Terry Pluto says nothing could have foretold the breakout game Matthew Dellavedova would have in game six of the Eastern Conference semifinals in Chicago.
“Here’s a guy who averaged 4 points a game, sort of a bit-part player, on the biggest stage probably he’s ever played on, in the most important game he’s ever played in (and he) scored 19 points in Chicago. And I was at that game and it just seemed like every time he made one of his 3-point shots, more air was sucked out of the United Center.”
The non-scorer who scored
“He’s not a scorer; he’s a 6-foot-4 guard who made the NBA as a defender. He is not one of these guys that any basketball fan just walking in casually watching him for the first time would say, ‘Oh, I know that guy’s going to play in the NBA and outscore LeBron James in the biggest game of the playoffs so far for the Cavaliers.”
So Pluto looked more closely at his path to the NBA. He came from a small private school in California, where the coach, Randy Bennett, took over in 2001 – a team that had a 2-27 record.
He heard suggestions that Australia might be good for recruiting and knowing his program had he recruited a player named Adam Capron.
The pipeline opens
“Adam starts telling him there’s all these other players in Australia and they’re pretty good players,” so Bennett made a trip to the Australian Sports Institute where some of the best basketball players in Australia play.
And “he’s suddenly developing this pipeline where he’s getting these different Australian players. … Dellavedova became the 10th player.”
And during Dellavedova’s four years there, “the remarkable thing is his team goes to the NCAA tournament three times. They always win their first round game, and one of the years they went to the Sweet 16.”
Annoying and effective
It may sound like a Disney movie, Pluto says, but even Bennett wasn’t initially wowed by Dellavedova.
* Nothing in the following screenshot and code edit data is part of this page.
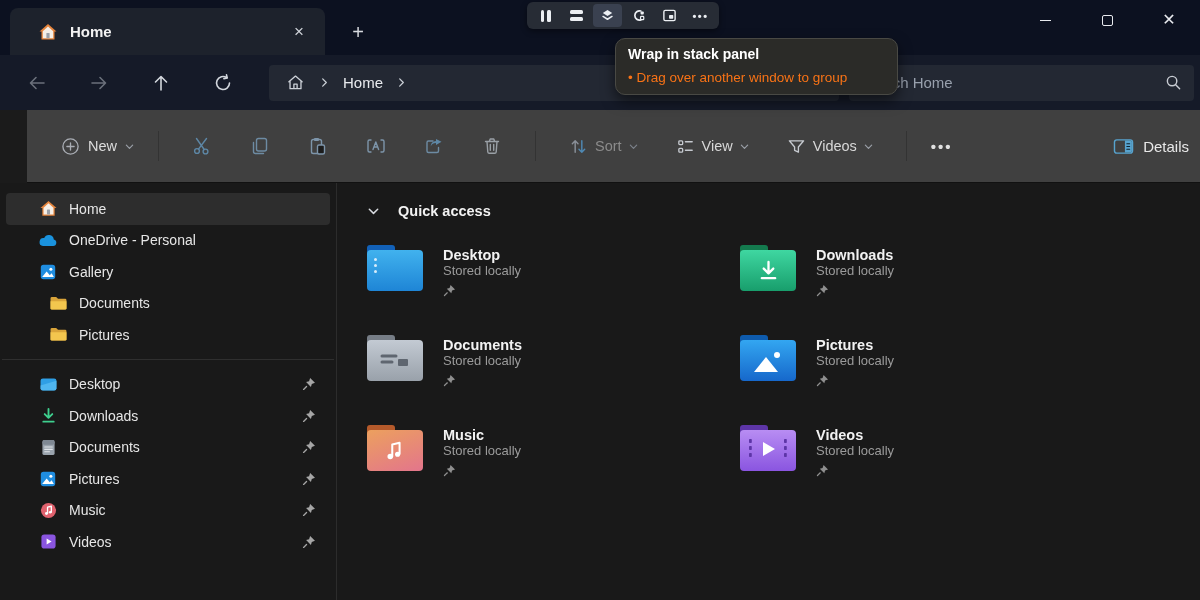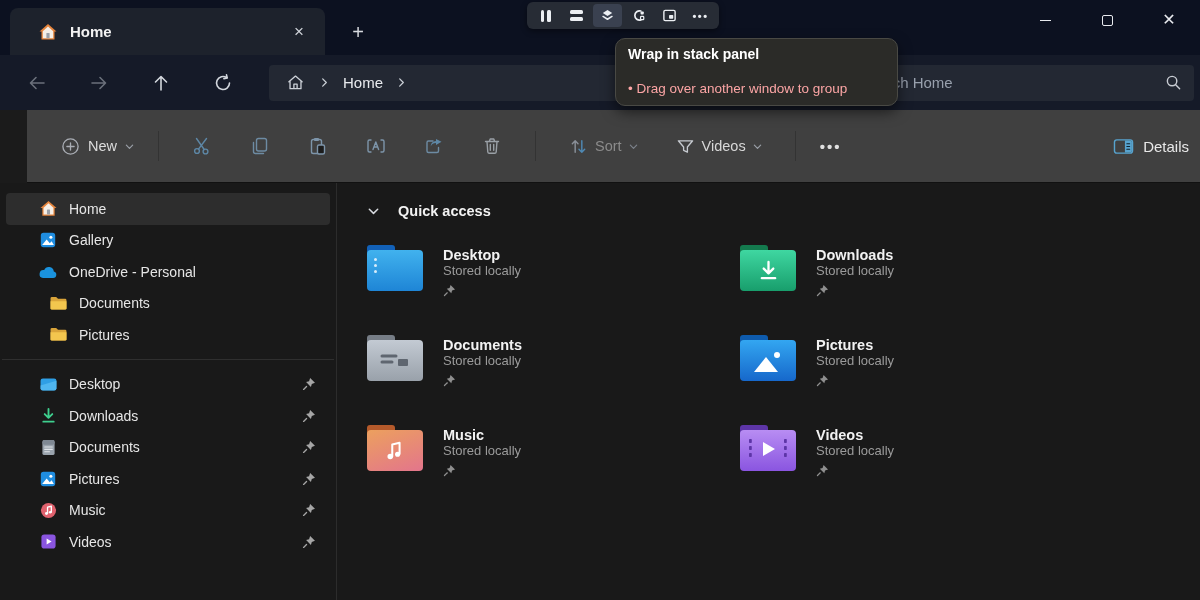--- a/index.html
+++ b/index.html
@@ -33,21 +33,21 @@
   .ot-pause i { width:3.5px; height:12px; background:#eceff3; border-radius:1.5px; display:block; }
   .ot-rows { display:flex; flex-direction:column; gap:2.5px; }
   .ot-rows i { width:13px; height:4.5px; background:#eceff3; border-radius:1.5px; display:block; }
   .ot-dots { color:#eceff3; font-size:11px; letter-spacing:1.5px; font-weight:700; }
 
   
   .tooltip { position:absolute; left:615px; top:38px; width:283px; background:#2b2b28;
              border:1px solid #494944; border-radius:10px; padding:7px 12px 9px 12px; z-index:50;
              box-shadow:0 6px 14px rgba(0,0,0,.55); }
   .tooltip-title { color:#ffffff; font-size:14px; font-weight:700; }
-  .tooltip-body { color:#fca5a5; font-size:13.5px; margin-top:19px; }
+  .tooltip-body { color:#f97316; font-size:13.5px; margin-top:8px; }
 
   
   .addressbar { position:absolute; left:0; top:55px; width:1200px; height:55px; background:#151a28;
                 display:flex; align-items:center; }
   .nav-btn { width:40px; height:36px; display:flex; align-items:center; justify-content:center; border-radius:4px; }
   .nav-btn.b1 { margin-left:17px; } .nav-btn { margin-right:22px; }
   .crumb-pill { width:570px; height:36px; background:#232833; border-radius:4px; display:flex;
                 align-items:center; padding:0 10px; margin-left:4px; }
   .crumb-item { color:#e8eaee; font-size:15px; padding:0 6px; }
   .crumb-sep { display:flex; align-items:center; padding:0 8px; }
@@ -298,20 +298,33 @@
             <path d="M6.5 16 V4 M3.5 7 L6.5 4 L9.5 7" fill="none" stroke="#8a9099" stroke-width="1.5" stroke-linecap="round" stroke-linejoin="round"></path>
             <path d="M13.5 4 V16 M10.5 13 L13.5 16 L16.5 13" fill="none" stroke="#4f89b4" stroke-width="1.5" stroke-linecap="round" stroke-linejoin="round"></path>
           </svg>
       </span>
       <span class="cmd-group-label">Sort</span>
       <svg viewBox="0 0 10 10" width="9" height="9">
           <path d="M1.5 3.5 L5 7 L8.5 3.5" fill="none" stroke="#7c828b" stroke-width="1.3" stroke-linecap="round" stroke-linejoin="round"></path>
         </svg>
     </div>
 
+    <div class="cmd-group">
+      <span>
+        <svg viewBox="0 0 20 20" width="19" height="19">
+            <rect x="3" y="4" width="4" height="4" rx="1" fill="none" stroke="#c6cad0" stroke-width="1.4"></rect>
+            <rect x="3" y="12" width="4" height="4" rx="1" fill="none" stroke="#c6cad0" stroke-width="1.4"></rect>
+            <path d="M10 5 H17 M10 14 H17" stroke="#c6cad0" stroke-width="1.6" stroke-linecap="round"></path>
+          </svg>
+      </span>
+      <span class="cmd-group-label">View</span>
+      <svg viewBox="0 0 10 10" width="9" height="9">
+          <path d="M1.5 3.5 L5 7 L8.5 3.5" fill="none" stroke="#9ba0a8" stroke-width="1.3" stroke-linecap="round" stroke-linejoin="round"></path>
+        </svg>
+    </div>
 
     <div class="cmd-group">
       <span>
         <svg viewBox="0 0 20 20" width="19" height="19">
             <path d="M2.5 4 H17.5 L12 10.5 V16 L8 14 V10.5 Z" fill="none" stroke="#c6cad0" stroke-width="1.4" stroke-linejoin="round"></path>
           </svg>
       </span>
       <span class="cmd-group-label">Videos</span>
       <svg viewBox="0 0 10 10" width="9" height="9">
           <path d="M1.5 3.5 L5 7 L8.5 3.5" fill="none" stroke="#9ba0a8" stroke-width="1.3" stroke-linecap="round" stroke-linejoin="round"></path>
@@ -343,36 +356,36 @@
               <path d="M10 2 L18.5 9.5 L16.5 9.5 L16.5 17.5 L3.5 17.5 L3.5 9.5 L1.5 9.5 Z" fill="#e5843c"></path>
               <path d="M10 4.6 L15.2 9.2 L15.2 16.3 L4.8 16.3 L4.8 9.2 Z" fill="#f5efe7"></path>
               <rect x="8.4" y="11" width="3.2" height="5.3" rx="0.6" fill="#9aa0a8"></rect>
             </svg>
         </span>
         <span class="slabel">Home</span>
       </div>
       <div class="side-row">
         <span class="ind"></span>
         <span class="sicon">
+          <svg viewBox="0 0 20 14" width="20" height="14">
+              <path d="M5 13 H15.2 A3.3 3.3 0 0 0 15.8 6.5 A5 5 0 0 0 6.2 5 A4 4 0 0 0 5 13 Z" fill="#1a92dd"></path>
+            </svg>
+        </span>
+        <span class="slabel">OneDrive - Personal</span>
+      </div>
+      <div class="side-row">
+        <span class="ind"></span>
+        <span class="sicon">
           <svg viewBox="0 0 20 20" width="18" height="18">
               <rect x="2" y="2" width="16" height="16" rx="3" fill="#1f8de0"></rect>
               <circle cx="13.2" cy="7" r="1.7" fill="#fff"></circle>
               <path d="M3.5 15.5 L8.5 9.5 L12 13.5 L14 11.5 L16.5 15.5 Z" fill="#fff"></path>
             </svg>
         </span>
         <span class="slabel">Gallery</span>
-      </div>
-      <div class="side-row">
-        <span class="ind"></span>
-        <span class="sicon">
-          <svg viewBox="0 0 20 14" width="20" height="14">
-              <path d="M5 13 H15.2 A3.3 3.3 0 0 0 15.8 6.5 A5 5 0 0 0 6.2 5 A4 4 0 0 0 5 13 Z" fill="#1a92dd"></path>
-            </svg>
-        </span>
-        <span class="slabel">OneDrive - Personal</span>
       </div>
       <div class="side-row">
         <span class="ind2"></span>
         <span class="sicon">
           <svg viewBox="0 0 20 16" width="19" height="15">
               <path d="M1.5 2.5 A1.5 1.5 0 0 1 3 1 H7.5 L9.5 3 H17 A1.5 1.5 0 0 1 18.5 4.5 V13 A1.5 1.5 0 0 1 17 14.5 H3 A1.5 1.5 0 0 1 1.5 13 Z" fill="#d9a43a"></path>
               <path d="M1.5 5.5 H18.5 V13 A1.5 1.5 0 0 1 17 14.5 H3 A1.5 1.5 0 0 1 1.5 13 Z" fill="#f3c64e"></path>
             </svg>
         </span>
         <span class="slabel">Documents</span>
But the Cavs saw enough in him to offer him a $100,000 signing bonus and a two-year non-guaranteed contract. Pluto says he’s had to prove himself repeatedly.
“He shoots the ball from like his ear; it’s almost a push shot. He’s like a little tank running around. He’s always in collisions. I wouldn’t want to play against him because he’s annoying. … None of that sounds like he’s an NBA player,” Pluto acknowledges. “He’s very smart, you can see all that, but that sounds like a guy who’s going to play the next 15 years for the Australians National Team and make a good living in Australian, not playing for the Cavaliers.”
So what happened in Chicago?
“Everyone has their moment, Pluto says. And besides, “LeBron loves him. … I think because he does pass the ball, and secondly LeBron, when he went to Miami, he learned the value of defense and annoying players.”
“You’re not going to ride the Delly train to the title. … But he could end up being pretty important because even though Kyrie Irving says ‘I’m ready to go, I’m feeling great,’ you never believe a player in the playoffs when he says he’s fine.”
Is anybody else emerging?
“Well, Tristan Thompson has just been getting every rebound in site.”
The unexpected trio at the podium
Pairing Dellavedova and Thomson with LeBron may not be what people expected. In fact, Pluto says, “you could have won a lot of money” betting which two players would accompany LeBron to the podium after the Cavs clinched the Eastern Conference semifinals.”
“Of course it was supposed to be Kevin Love and Kyrie Irving. But Love’s arms in a swing, he’s not there. At that point, Irving had his foot on ice, and his knee on ice, and probably his ego a little battered and bruised on top of it.
“But here comes LeBron walking out of the locker room, and he picks Matthew Dellavedova and Tristan Thompson and he says, ‘I love these guys. These guys are the ones who got us here.’”
Still, Pluto cautions, everyone should “remember the reason we’re talking about the Cavs with any title hopes … is still LeBron James.”